Kenny and the Bastardos


Kenny waited until the watch guard changed; then he leapt from his hiding place among the sealed metallic drums of liquid oxygen. Sprinting with his now-famous capabilities, he dashed across the launching fields under spotlights of stars beyond the dome some two kilometers above him. As he raced, he glanced quickly from side to side, scanning the manned towers for signs they saw him. Although if they did, his plan wasn’t that far thought out to include a contingency.

He didn’t even know what the word “contingency” meant, anyway. Kenny was only ten years old.

Ramjets and ionic cruisers idled about him, but his eyes held only his ultimate goal. Occasionally (two or three times a minute) a big cruiser boomed above him, either landing or launching, though mostly landing as the armada was coming back from the historic negotiated truce held outside Arvopad III. In a handful of minutes he huddled at a parts depot, one of the several dozen scattered about the mech-tech repair facilities, towards the starward side of the launching dome.

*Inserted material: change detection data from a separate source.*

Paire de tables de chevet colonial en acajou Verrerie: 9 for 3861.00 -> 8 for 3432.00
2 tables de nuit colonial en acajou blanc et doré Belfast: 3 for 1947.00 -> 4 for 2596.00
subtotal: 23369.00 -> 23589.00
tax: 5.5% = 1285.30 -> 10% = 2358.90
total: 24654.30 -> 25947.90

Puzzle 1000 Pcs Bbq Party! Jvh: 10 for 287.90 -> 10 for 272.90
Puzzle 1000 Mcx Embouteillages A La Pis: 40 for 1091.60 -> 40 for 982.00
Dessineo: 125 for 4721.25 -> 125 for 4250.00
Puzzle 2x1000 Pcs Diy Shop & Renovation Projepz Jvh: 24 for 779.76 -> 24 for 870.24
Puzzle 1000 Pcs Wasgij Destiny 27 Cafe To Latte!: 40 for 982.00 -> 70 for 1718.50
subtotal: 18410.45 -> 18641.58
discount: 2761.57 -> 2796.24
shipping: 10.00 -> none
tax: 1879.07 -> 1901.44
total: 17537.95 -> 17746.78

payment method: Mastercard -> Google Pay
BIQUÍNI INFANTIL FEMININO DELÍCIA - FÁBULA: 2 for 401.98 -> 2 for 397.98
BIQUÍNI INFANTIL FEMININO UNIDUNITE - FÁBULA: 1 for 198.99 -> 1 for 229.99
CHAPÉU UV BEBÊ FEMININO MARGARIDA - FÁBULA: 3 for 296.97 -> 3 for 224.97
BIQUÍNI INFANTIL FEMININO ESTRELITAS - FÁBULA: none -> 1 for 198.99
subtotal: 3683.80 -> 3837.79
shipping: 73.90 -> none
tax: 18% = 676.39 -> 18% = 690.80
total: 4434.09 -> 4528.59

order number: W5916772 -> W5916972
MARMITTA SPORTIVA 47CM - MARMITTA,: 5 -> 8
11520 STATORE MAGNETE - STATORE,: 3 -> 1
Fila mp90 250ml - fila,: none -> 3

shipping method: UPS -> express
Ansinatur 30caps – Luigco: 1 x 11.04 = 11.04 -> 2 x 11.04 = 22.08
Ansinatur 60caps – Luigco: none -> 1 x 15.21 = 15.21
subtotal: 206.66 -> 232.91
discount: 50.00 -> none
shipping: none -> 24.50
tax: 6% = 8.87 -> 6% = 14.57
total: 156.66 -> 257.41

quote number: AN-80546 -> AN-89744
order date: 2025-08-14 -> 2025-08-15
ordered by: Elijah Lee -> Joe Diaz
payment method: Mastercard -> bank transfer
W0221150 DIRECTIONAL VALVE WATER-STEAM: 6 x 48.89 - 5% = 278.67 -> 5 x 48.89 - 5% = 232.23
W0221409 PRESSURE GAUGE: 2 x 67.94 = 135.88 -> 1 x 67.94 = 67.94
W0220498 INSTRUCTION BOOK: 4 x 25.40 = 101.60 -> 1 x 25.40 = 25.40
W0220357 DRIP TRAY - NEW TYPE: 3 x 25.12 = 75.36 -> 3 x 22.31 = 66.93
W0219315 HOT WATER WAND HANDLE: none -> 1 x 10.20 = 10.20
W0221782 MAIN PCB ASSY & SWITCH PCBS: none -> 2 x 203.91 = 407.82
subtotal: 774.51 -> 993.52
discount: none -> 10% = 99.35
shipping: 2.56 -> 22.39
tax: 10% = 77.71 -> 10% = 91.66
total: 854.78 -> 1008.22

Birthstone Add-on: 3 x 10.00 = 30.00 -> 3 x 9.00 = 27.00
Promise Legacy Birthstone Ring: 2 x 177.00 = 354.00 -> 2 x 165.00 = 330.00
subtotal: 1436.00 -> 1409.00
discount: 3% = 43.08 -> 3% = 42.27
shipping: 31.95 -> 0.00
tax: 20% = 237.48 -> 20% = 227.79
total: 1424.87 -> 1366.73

“Bastardos!” a voice cried, scaring Kenny motionless. Had he been spotted? The boy cringed and finally flailed about, seeking a hiding place among the scattered disassembled husks of fighter craft.

Two uniformed men turned the corner, having exited the mech-tech bay. Kenny flipped over a particularly degenerate fighter (scorched from what looked like a losing dog fight) and concealed himself within the snug confines of a hollowed-out ion engine.

“Calm down, Joe,” one of the men said, lighting a cigarette and offering a match to his obviously upset pal. “You know it’s always up and down.”

“More up, lately,” Joe spat, then paused to light his pipe.

“Well, with the fighting just ending, we can look forward to some vacation time, eh, my friend?”

The two casually strolled towards Kenny’s hiding place, their voices getting louder. The boy craned his neck to see over the edge of the cylindrical wirecoil he found refuge in, hoping the approaching men would not notice anything amiss. They didn’t, or so he thought, but they were uncomfortably close, barely a few meters away, and nearering. Kenny ducked back down.

“I ’spose.” The voices quieted a moment. More fighters landed, and a big boomer took off a couple fields away, the metal turf below faintly but noticeably vibrating. “Say, Nick, any word from on up about the sabotague-ing?”

“Nah. But when they catch those bastardos – ”



- written by a sleep-deprived Hopper, October 2004, 4 am, with a two-week old infant sleeping in his lap.

He actually continued the tale for another 19,000 words. Kenny escapes detection, his people are actually fighting six-foot slugs, and – oh yeah – Kenny is actually a robot boy.